The typical mistake is installing a schema plugin and never checking the output — validate it, because broken markup is ignored.
Step 6: measure it, because this is now measurable
Ask ChatGPT, Perplexity and Google the recommendation questions your patients ask — monthly, in a clean session — and log whether you appear and what the assistant says about you. A simple tracking sheet works:
- Ten prompts patients would realistically use ("best [specialty] in [city]", "[procedure] near [neighborhood] that takes [insurance]").
- For each: do you appear, in what position, and which source does the assistant cite.
- Repeat monthly and watch the trend, not any single answer.

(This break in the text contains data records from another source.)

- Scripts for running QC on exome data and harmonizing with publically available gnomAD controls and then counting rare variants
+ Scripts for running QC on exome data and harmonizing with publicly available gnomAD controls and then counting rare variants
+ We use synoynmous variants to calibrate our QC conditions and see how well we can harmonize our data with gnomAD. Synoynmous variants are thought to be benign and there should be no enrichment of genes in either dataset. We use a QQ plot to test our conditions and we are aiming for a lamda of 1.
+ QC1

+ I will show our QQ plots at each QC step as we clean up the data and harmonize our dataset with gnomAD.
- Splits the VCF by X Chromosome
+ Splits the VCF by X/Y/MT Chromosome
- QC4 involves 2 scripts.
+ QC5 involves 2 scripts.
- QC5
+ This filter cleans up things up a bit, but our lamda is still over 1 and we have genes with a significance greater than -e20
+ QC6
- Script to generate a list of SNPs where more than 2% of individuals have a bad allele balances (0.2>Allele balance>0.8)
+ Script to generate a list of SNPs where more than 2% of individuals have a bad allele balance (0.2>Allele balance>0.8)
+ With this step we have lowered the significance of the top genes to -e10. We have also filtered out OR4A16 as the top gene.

Check your analytics for referrals from chatgpt.com and perplexity.ai, and ask new patients how they found you; "ChatGPT recommended you" is an answer front desks now hear weekly. Expect first appearances within 2-3 months of doing the steps above, faster in less competitive specialties. The typical mistake is testing once from your own logged-in account, getting a flattering answer skewed by your history, and declaring victory.

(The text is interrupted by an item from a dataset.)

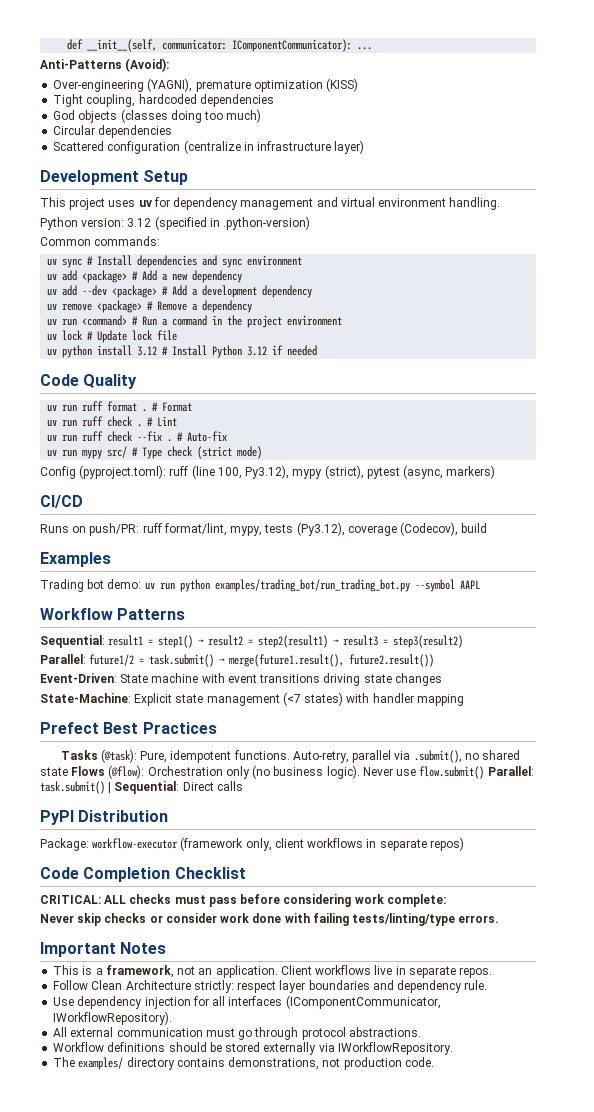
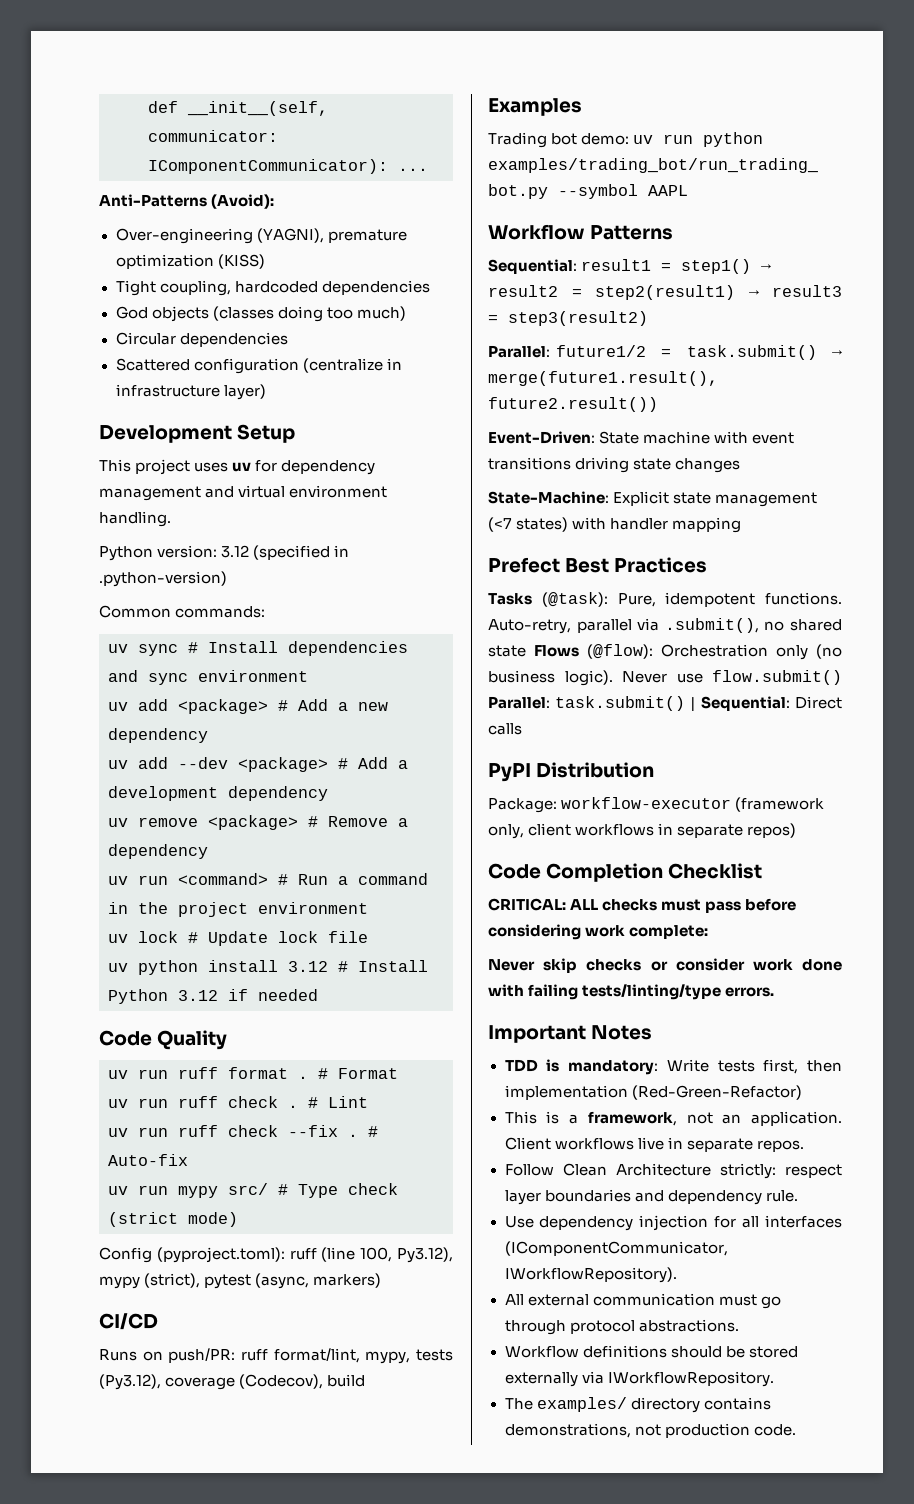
+ TDD is mandatory: Write tests first, then implementation (Red-Green-Refactor)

How Medical Marketing helps
Medical Marketing implements this entire GEO stack for client practices — Bing indexing, review engines, directory cleanup, citable content, schema and llms.txt — as part of the patient acquisition systems we have refined over more than 10 years and 10+ million euros invested for thousands of clinics and doctors. As a medical marketing agency serving the US market, we can audit how AI assistants currently talk about your practice and show you the gaps in a free 30-minute consultation.

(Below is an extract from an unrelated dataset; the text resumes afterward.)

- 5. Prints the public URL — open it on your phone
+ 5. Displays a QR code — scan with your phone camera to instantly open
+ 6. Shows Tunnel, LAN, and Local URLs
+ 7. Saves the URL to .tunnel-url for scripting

Frequently asked questions
What is AI search optimization for a medical practice?
It is the process of making your practice visible and recommendable to AI assistants like ChatGPT, Perplexity and Google AI Overviews. It combines classic local SEO signals — reviews, directories, consistent listings — with machine-readable elements like structured data, llms.txt and content written in complete, quotable answers.
How does ChatGPT choose which doctors to recommend?
ChatGPT browses through Bing's index and aggregates what trusted sources say: review platforms, healthcare directories like Healthgrades and Zocdoc, and your own website. Practices with strong, consistent profiles across those sources get named; practices that are absent from them rarely appear in answers.
How long does it take to show up in AI recommendations?
In our experience, practices that fix Bing indexing, directories, reviews and structured data start appearing in some AI answers within 2-3 months. Competitive specialties in large metros take longer because assistants have more well-documented alternatives to choose from.
Is GEO different from SEO?
They share the same foundation — authority, reviews, consistent local signals — but GEO adds an output layer: content structured as self-contained answers, schema markup, llms.txt and presence in the specific sources each assistant retrieves from, including Bing. Good SEO is necessary but no longer sufficient on its own.
Does AI search optimization work for small practices?
Yes, and right now it favors them. Because most clinics have not started, a small practice that completes its directories, builds steady reviews and publishes quotable content can outrank much larger competitors in AI answers. The window narrows as adoption grows, which is the argument for starting early.